Should a line below contain the word "github", report it.

Itemized modification records:
BEGIN

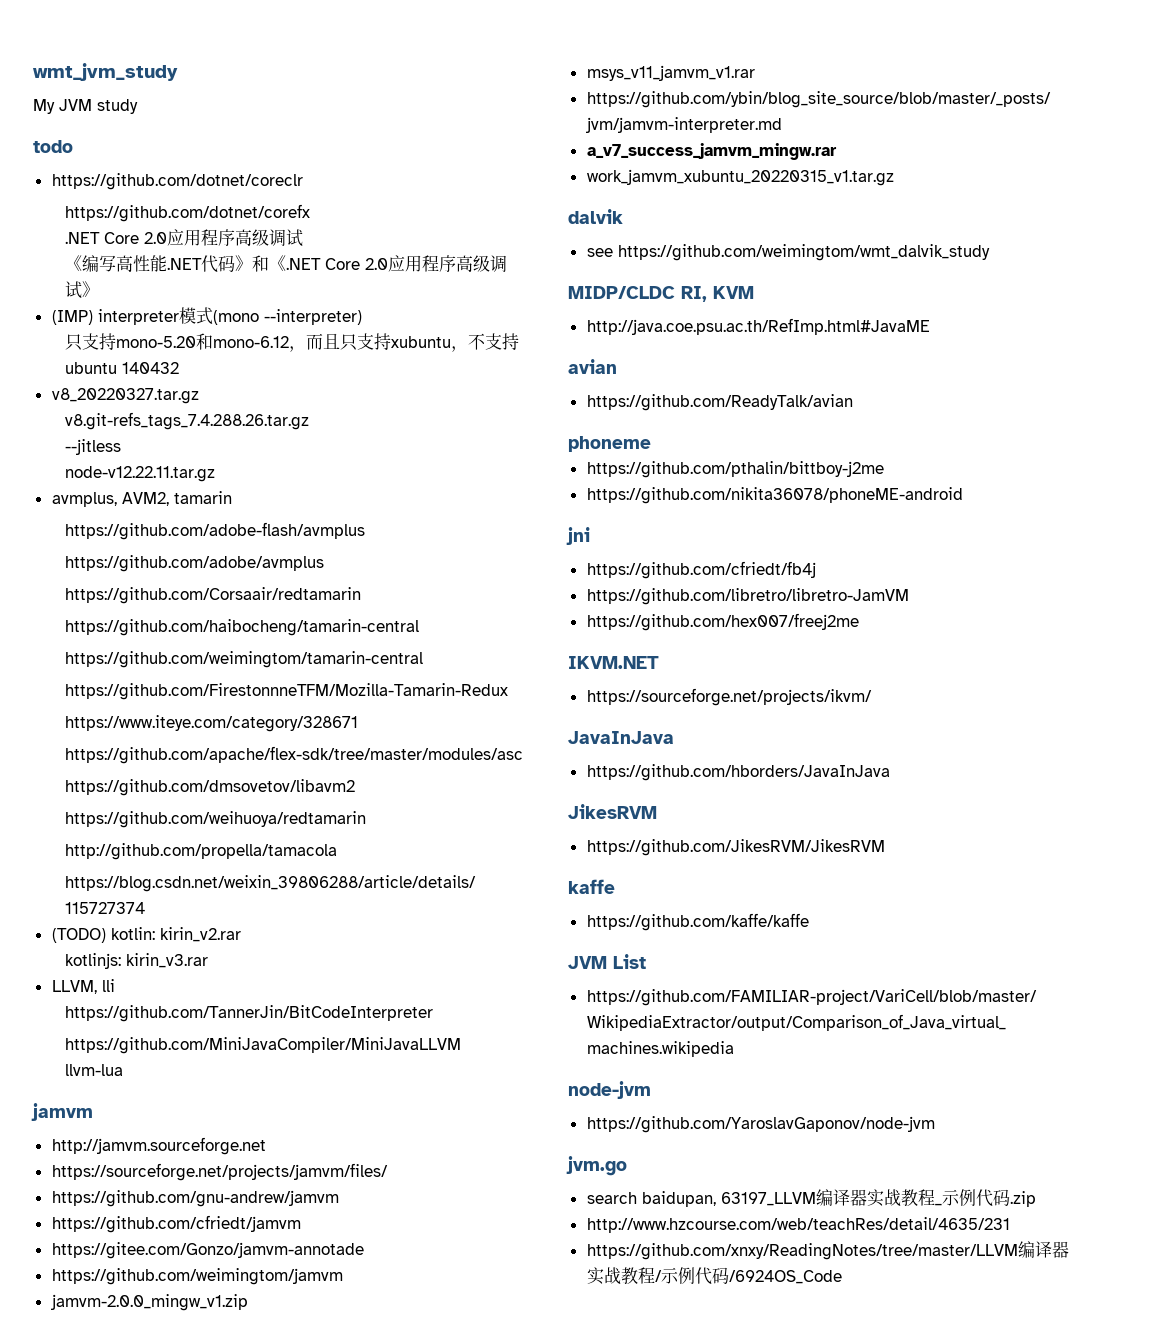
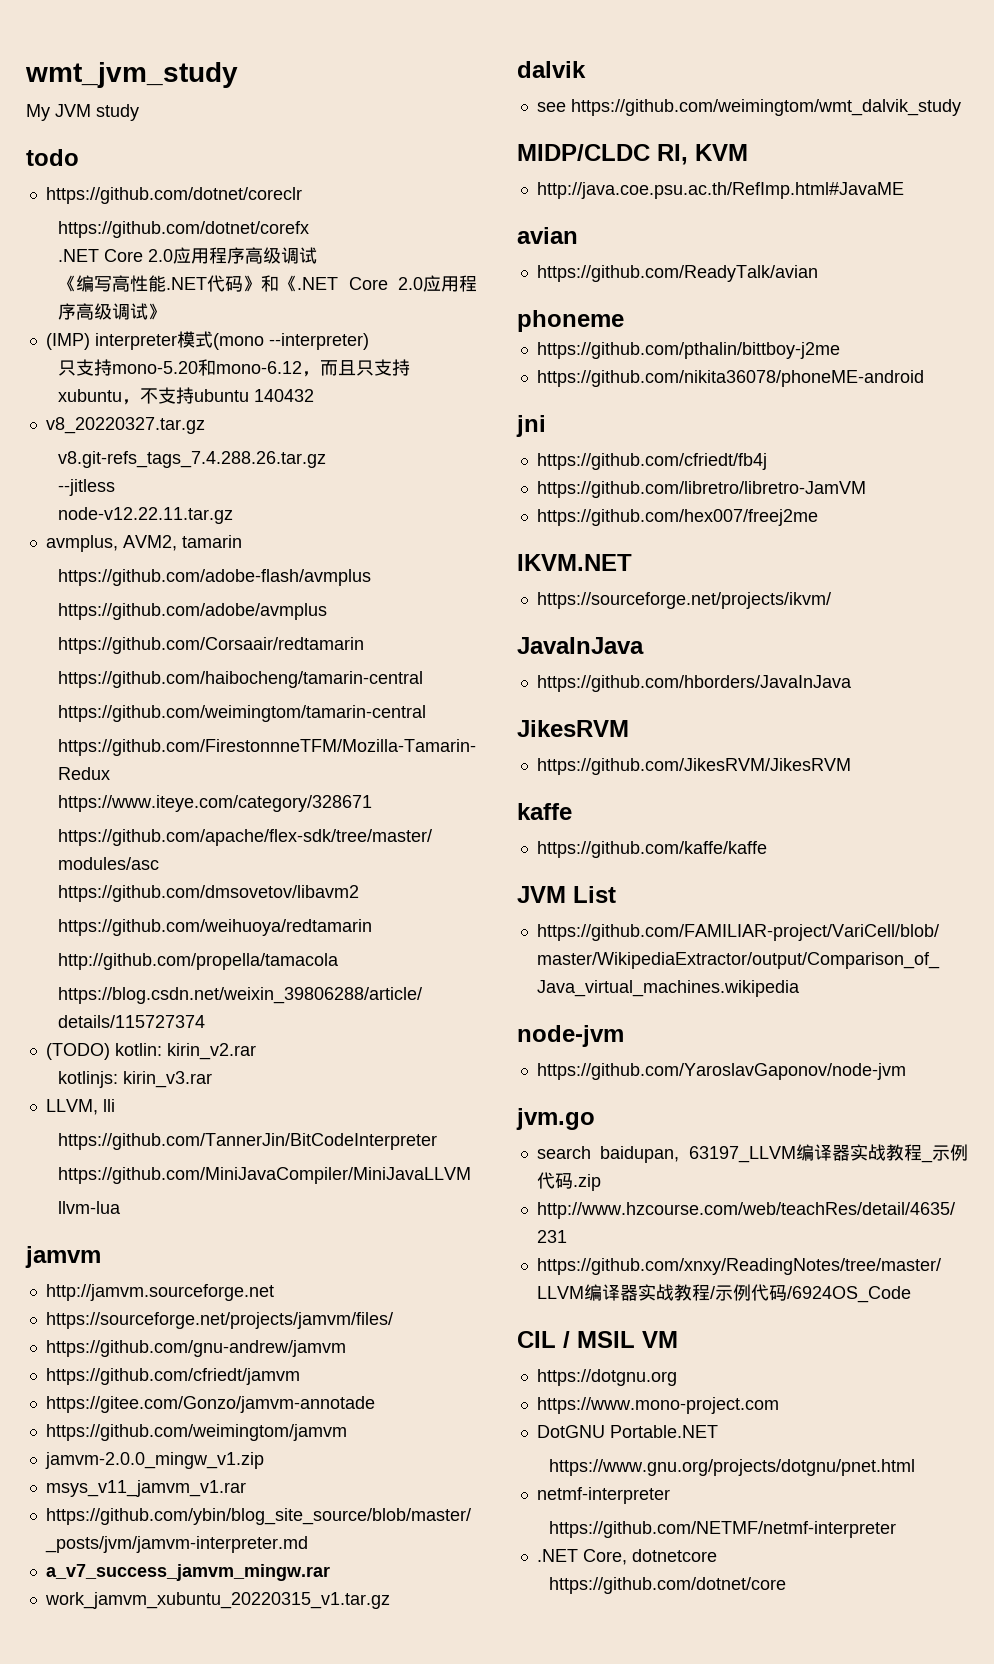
+ CIL / MSIL VM
+ https://dotgnu.org
+ https://www.mono-project.com
+ DotGNU Portable.NET
+ https://www.gnu.org/projects/dotgnu/pnet.html
+ netmf-interpreter
+ https://github.com/NETMF/netmf-interpreter
+ .NET Core, dotnetcore
+ https://github.com/dotnet/core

END

> _Answer_
+ https://github.com/NETMF/netmf-interpreter
+ https://github.com/dotnet/core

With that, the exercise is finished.